*Material for this exercise*.
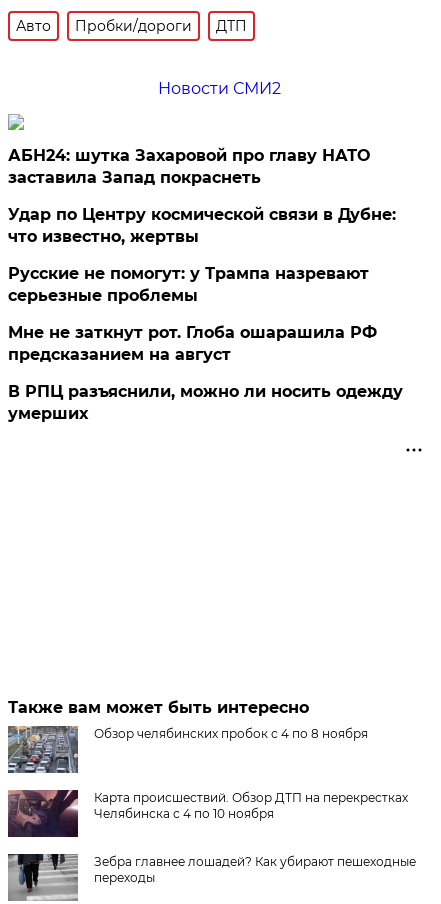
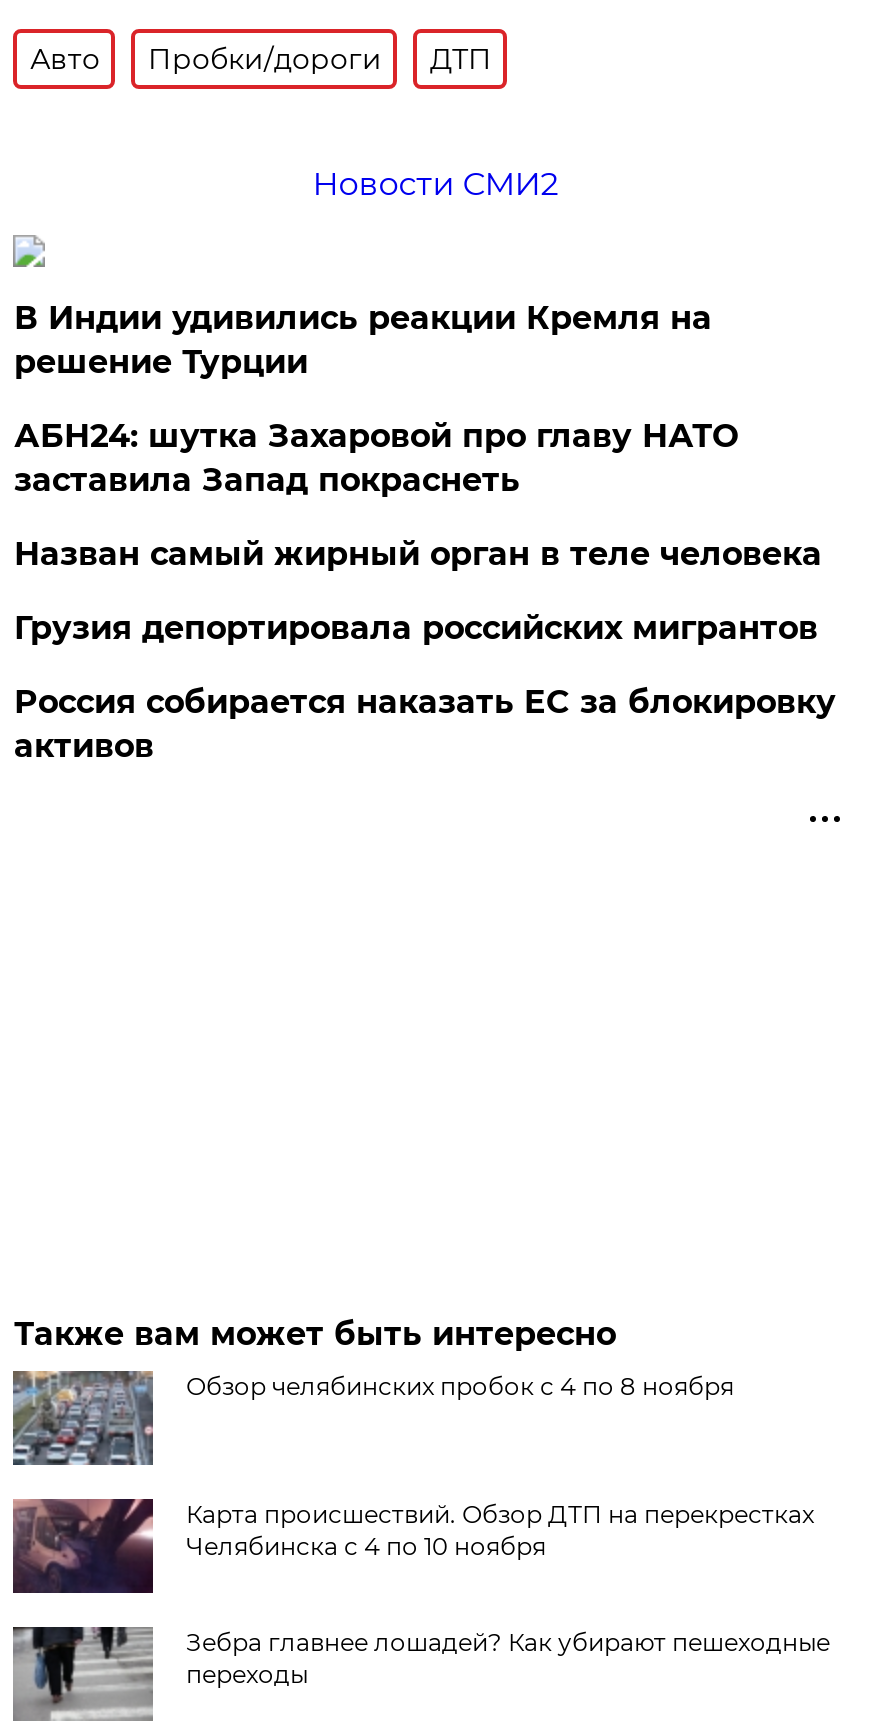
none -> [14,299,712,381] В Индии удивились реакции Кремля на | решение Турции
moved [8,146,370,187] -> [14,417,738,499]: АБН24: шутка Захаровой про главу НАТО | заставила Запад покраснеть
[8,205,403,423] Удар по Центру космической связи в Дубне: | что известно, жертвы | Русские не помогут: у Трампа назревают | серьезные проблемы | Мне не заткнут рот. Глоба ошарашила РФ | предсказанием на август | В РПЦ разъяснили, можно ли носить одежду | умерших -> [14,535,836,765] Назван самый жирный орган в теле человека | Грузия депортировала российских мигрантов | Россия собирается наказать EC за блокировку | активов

--

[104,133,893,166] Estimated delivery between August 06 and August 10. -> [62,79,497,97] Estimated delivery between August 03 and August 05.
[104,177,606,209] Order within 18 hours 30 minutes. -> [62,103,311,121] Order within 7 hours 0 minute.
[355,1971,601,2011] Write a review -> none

*Work instruction*. Only the lines above from the one with "none -> [14,299,712,381]" up to and including the one with "[8,205,403,423] Удар по" should be repeated, exactly as written.

*Exercise solution*.
none -> [14,299,712,381] В Индии удивились реакции Кремля на | решение Турции
moved [8,146,370,187] -> [14,417,738,499]: АБН24: шутка Захаровой про главу НАТО | заставила Запад покраснеть
[8,205,403,423] Удар по Центру космической связи в Дубне: | что известно, жертвы | Русские не помогут: у Трампа назревают | серьезные проблемы | Мне не заткнут рот. Глоба ошарашила РФ | предсказанием на август | В РПЦ разъяснили, можно ли носить одежду | умерших -> [14,535,836,765] Назван самый жирный орган в теле человека | Грузия депортировала российских мигрантов | Россия собирается наказать EC за блокировку | активов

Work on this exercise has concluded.